Tuesday, February 28, 2006

Charitable Results?

Back in the late 1980's, Cabrini-Green, one of Chicago's largest high-rise public housing projects, was in a state of complete disrepair. The buildings constantly smelled like urine, gangs took over and occupied all of the units on an entire floor, and some of the buildings were not even being managed or maintained at all. The Chicago Housing Authority needed the units to house the poor, but didn't have enough funds to pay for the renovation to make all of the units in the buildings livable. Several Chicago area Churches along with Moody Seminary got together and offered to provide volunteer labor to renovate the unlivable units if the Chicago Housing Authority would pay for the supplies. A deal was struck and the upgrades began.

I jumped at the chance to be part of this volunteer project. I loved spending my Saturdays wearing old jeans as I scraped and painted and laid tile. Most volunteers showed up once a month. I showed up every week. I would have showed up every day if I could. It felt great to be part of a team that was turning old dilapidated buildings into livable space for the needy. The difference in the buildings from the time we started the first unit until the time we finished the last unit was remarkable. I felt a sense of accomplishment along with a sense of joy that I was helping to make this part of the world a better place. I especially loved the children that would come running up to me with big smiles on their faces when they saw me walking toward a building carrying a paint brush and a paint bucket. These kids, in the middle of complete poverty, were some of the happiest kids I had ever seen. Why wouldn't they be happy since they had what every kid wants; lots of friends, lots of space, and little supervision. In many ways, they had a better life than what I had growing up. They would follow us up in the elevators to the units and we let them help paint until they got tired and wanted to go find something else to do.

For the first several months I was pretty oblivious to anything except the work I was doing and good feelings it gave me. But as the months went by, I started to make observations about what was happening around me, and I started to think about the affect my charity was having. I noticed that none of the residents of the units we upgraded ever volunteered to help upgrade other units and I especially started to notice that after the boys and girls passed a certain age, they quit coming out to greet us, and they weren't smiling anymore when I saw them. Then I had another one of those light-bulb-turning-on moments. The Chicago Housing Authority, Moody Institute, the Churches, and my charity was having the exact opposite of the intended affect. It was a Gremlin affect. We were turning good kids into monsters.

At six years old, everything in the life of Cabrini Children was good, but as they got older, they started to believe that their lack of money made them inferior to those of us who had enough money to show up and volunteer. The children who lived in Cabrini-Green didn't have a father to walk five dollars back across the street in order to demonstrate the unimportance of money. At six, they wanted to help. At six, they knew how to operate a paint brush, but by the time they turned ten, they no longer wanted to help and they were no longer willing to do something as simple as painting a wall in order to make their home environment better. Not only did the adults who lived at Cabrini not appreciate us, they hated us because they believed that they were inferior to us. We conditioned a whole segment of adults to need charity and those who received the charity hated those who were providing the charity. When we treat adults like house pets, is it any wonder we get the results of more disease, more crime, and more poverty?
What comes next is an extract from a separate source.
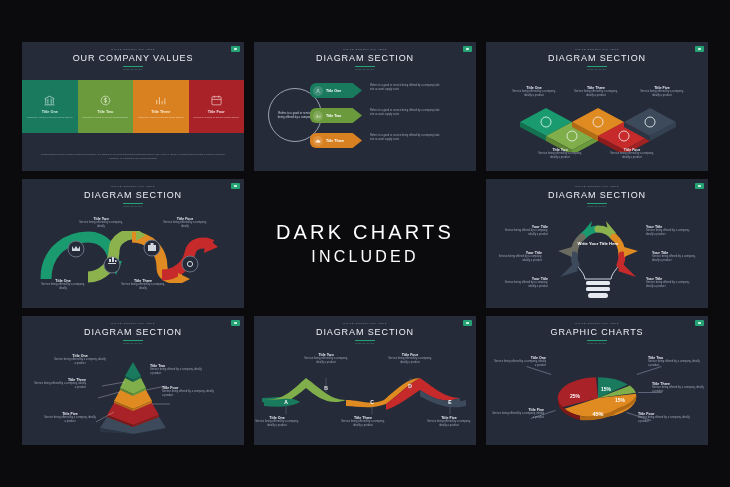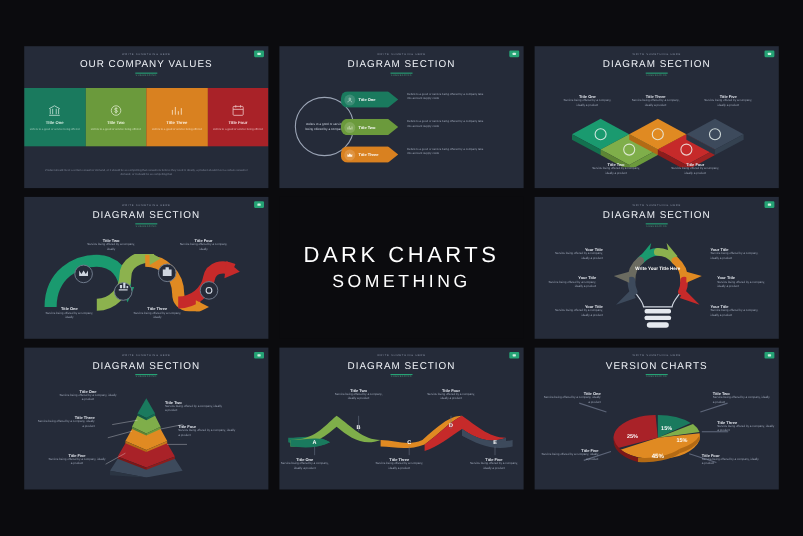"SOMETHING" div.l2 { text: SOMETHING -> INCLUDED }
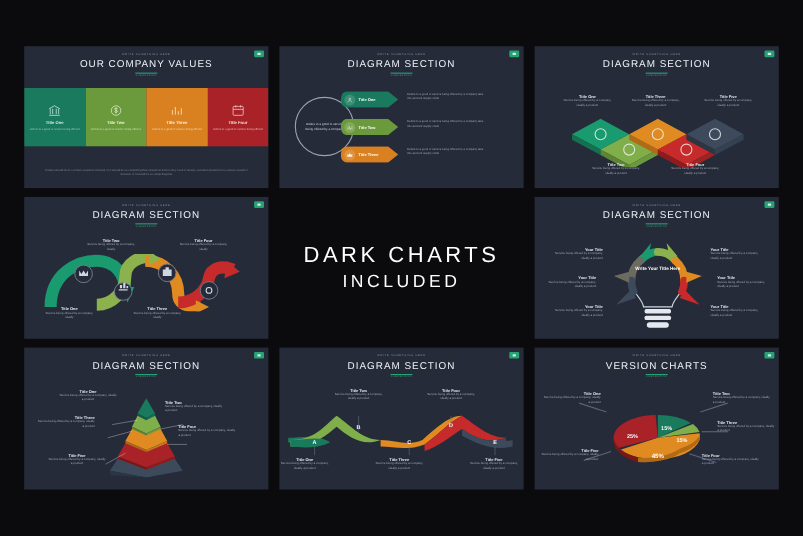"VERSION CHARTS" div.title { text: VERSION -> GRAPHIC }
Throughout the Middle East today, this same phenomena is taking place. An entire generation of Muslim Adults are growing up feeling inferior to people in the West and feeling inferior to the rulers of their own country who are financially wealthy. It is a complete misconception, even a lie in some cases, that money has anything at all to do with individual worth. Even most Christians and their Pastors believe that money makes a person better, better off, and superior to those without money. They may not say it with their mouths, but they demonstrate it by their actions. Pastors and Christians propagate this myth every day with some what they teach and some of what they do regarding charity. It is quite a shame that those who should know better, don't make more of an effort to understand the poor as well as teach and demonstrate the unimportance of money.

I can't tell you how happy I was to learn that Cabrini-Green has finally been demolished. I just wish that some of the ideas about helping the poor could be demolished along with it.

In my next post I will discuss some of the similarities and some of the differences between the financially rich and the financially poor.


Anonymous said...

What Paul Theroux learned in Malawi you learned in Chicago. What I would like to learn from your upcoming posts is why you think these lessons of unintended consequences are lost on so many?

David M. Smith said...

Hi Derek,

That is a very good question. I’ve been thinking about it since I you posted a comment yesterday.

I have a few theories that I will try to write about later.

Thanks for hanging with me through this.

Dave Kresta said...

Interesting posts (from 4 years ago, I know), but still relevant today. I would point out that most Americans have an incorrect view of poverty, focusing on the material aspects as opposed to the social and psychological aspects. I have written a blog post on this at Learning empathy for the poor through unemployment.